*What you are asked to do*:
The entries that follow need to be retyped verbatim.

Web page edit records:
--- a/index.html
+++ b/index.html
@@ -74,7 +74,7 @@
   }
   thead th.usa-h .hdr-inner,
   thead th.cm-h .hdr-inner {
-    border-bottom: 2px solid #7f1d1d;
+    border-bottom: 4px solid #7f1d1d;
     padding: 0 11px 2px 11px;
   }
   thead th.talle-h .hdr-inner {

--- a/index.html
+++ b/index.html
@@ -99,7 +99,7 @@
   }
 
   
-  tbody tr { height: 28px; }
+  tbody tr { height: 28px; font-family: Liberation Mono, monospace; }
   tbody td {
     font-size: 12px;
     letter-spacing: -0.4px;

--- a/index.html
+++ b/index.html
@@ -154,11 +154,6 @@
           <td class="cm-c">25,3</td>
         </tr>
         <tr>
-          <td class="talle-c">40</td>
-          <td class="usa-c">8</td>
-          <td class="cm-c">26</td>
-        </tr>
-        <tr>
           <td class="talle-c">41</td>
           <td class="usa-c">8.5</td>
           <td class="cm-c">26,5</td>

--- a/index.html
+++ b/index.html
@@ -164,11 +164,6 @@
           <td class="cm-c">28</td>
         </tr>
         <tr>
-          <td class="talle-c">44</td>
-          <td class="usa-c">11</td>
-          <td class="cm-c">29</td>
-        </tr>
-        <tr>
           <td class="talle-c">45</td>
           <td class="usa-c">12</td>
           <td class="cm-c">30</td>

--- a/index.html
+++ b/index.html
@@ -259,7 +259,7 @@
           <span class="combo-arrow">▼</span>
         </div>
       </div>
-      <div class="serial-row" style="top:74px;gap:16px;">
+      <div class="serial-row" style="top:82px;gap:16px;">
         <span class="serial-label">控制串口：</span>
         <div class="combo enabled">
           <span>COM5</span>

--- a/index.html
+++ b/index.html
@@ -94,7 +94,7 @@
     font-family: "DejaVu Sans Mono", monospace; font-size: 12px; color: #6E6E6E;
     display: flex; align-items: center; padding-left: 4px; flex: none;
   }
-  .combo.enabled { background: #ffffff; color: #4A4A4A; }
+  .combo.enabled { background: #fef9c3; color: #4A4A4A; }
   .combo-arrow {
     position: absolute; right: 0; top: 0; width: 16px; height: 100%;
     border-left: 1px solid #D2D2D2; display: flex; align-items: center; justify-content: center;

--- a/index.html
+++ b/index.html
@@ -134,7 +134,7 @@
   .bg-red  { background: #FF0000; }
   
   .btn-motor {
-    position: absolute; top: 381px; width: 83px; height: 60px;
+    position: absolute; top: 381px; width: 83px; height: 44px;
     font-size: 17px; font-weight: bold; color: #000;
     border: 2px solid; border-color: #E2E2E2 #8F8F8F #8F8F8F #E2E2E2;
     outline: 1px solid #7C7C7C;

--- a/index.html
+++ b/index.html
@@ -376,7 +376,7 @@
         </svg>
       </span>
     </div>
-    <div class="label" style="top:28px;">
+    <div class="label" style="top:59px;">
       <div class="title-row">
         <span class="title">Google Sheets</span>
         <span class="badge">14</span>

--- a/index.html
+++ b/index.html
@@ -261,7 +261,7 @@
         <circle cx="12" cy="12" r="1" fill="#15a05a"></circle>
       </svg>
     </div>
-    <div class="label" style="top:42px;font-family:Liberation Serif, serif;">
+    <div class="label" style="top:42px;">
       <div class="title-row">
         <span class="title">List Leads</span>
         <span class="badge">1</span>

*Task output*:
--- a/index.html
+++ b/index.html
@@ -74,7 +74,7 @@
   }
   thead th.usa-h .hdr-inner,
   thead th.cm-h .hdr-inner {
-    border-bottom: 2px solid #7f1d1d;
+    border-bottom: 4px solid #7f1d1d;
     padding: 0 11px 2px 11px;
   }
   thead th.talle-h .hdr-inner {

--- a/index.html
+++ b/index.html
@@ -99,7 +99,7 @@
   }
 
   
-  tbody tr { height: 28px; }
+  tbody tr { height: 28px; font-family: Liberation Mono, monospace; }
   tbody td {
     font-size: 12px;
     letter-spacing: -0.4px;

--- a/index.html
+++ b/index.html
@@ -154,11 +154,6 @@
           <td class="cm-c">25,3</td>
         </tr>
         <tr>
-          <td class="talle-c">40</td>
-          <td class="usa-c">8</td>
-          <td class="cm-c">26</td>
-        </tr>
-        <tr>
           <td class="talle-c">41</td>
           <td class="usa-c">8.5</td>
           <td class="cm-c">26,5</td>

--- a/index.html
+++ b/index.html
@@ -164,11 +164,6 @@
           <td class="cm-c">28</td>
         </tr>
         <tr>
-          <td class="talle-c">44</td>
-          <td class="usa-c">11</td>
-          <td class="cm-c">29</td>
-        </tr>
-        <tr>
           <td class="talle-c">45</td>
           <td class="usa-c">12</td>
           <td class="cm-c">30</td>

--- a/index.html
+++ b/index.html
@@ -259,7 +259,7 @@
           <span class="combo-arrow">▼</span>
         </div>
       </div>
-      <div class="serial-row" style="top:74px;gap:16px;">
+      <div class="serial-row" style="top:82px;gap:16px;">
         <span class="serial-label">控制串口：</span>
         <div class="combo enabled">
           <span>COM5</span>

--- a/index.html
+++ b/index.html
@@ -94,7 +94,7 @@
     font-family: "DejaVu Sans Mono", monospace; font-size: 12px; color: #6E6E6E;
     display: flex; align-items: center; padding-left: 4px; flex: none;
   }
-  .combo.enabled { background: #ffffff; color: #4A4A4A; }
+  .combo.enabled { background: #fef9c3; color: #4A4A4A; }
   .combo-arrow {
     position: absolute; right: 0; top: 0; width: 16px; height: 100%;
     border-left: 1px solid #D2D2D2; display: flex; align-items: center; justify-content: center;

--- a/index.html
+++ b/index.html
@@ -134,7 +134,7 @@
   .bg-red  { background: #FF0000; }
   
   .btn-motor {
-    position: absolute; top: 381px; width: 83px; height: 60px;
+    position: absolute; top: 381px; width: 83px; height: 44px;
     font-size: 17px; font-weight: bold; color: #000;
     border: 2px solid; border-color: #E2E2E2 #8F8F8F #8F8F8F #E2E2E2;
     outline: 1px solid #7C7C7C;

--- a/index.html
+++ b/index.html
@@ -376,7 +376,7 @@
         </svg>
       </span>
     </div>
-    <div class="label" style="top:28px;">
+    <div class="label" style="top:59px;">
       <div class="title-row">
         <span class="title">Google Sheets</span>
         <span class="badge">14</span>

--- a/index.html
+++ b/index.html
@@ -261,7 +261,7 @@
         <circle cx="12" cy="12" r="1" fill="#15a05a"></circle>
       </svg>
     </div>
-    <div class="label" style="top:42px;font-family:Liberation Serif, serif;">
+    <div class="label" style="top:42px;">
       <div class="title-row">
         <span class="title">List Leads</span>
         <span class="badge">1</span>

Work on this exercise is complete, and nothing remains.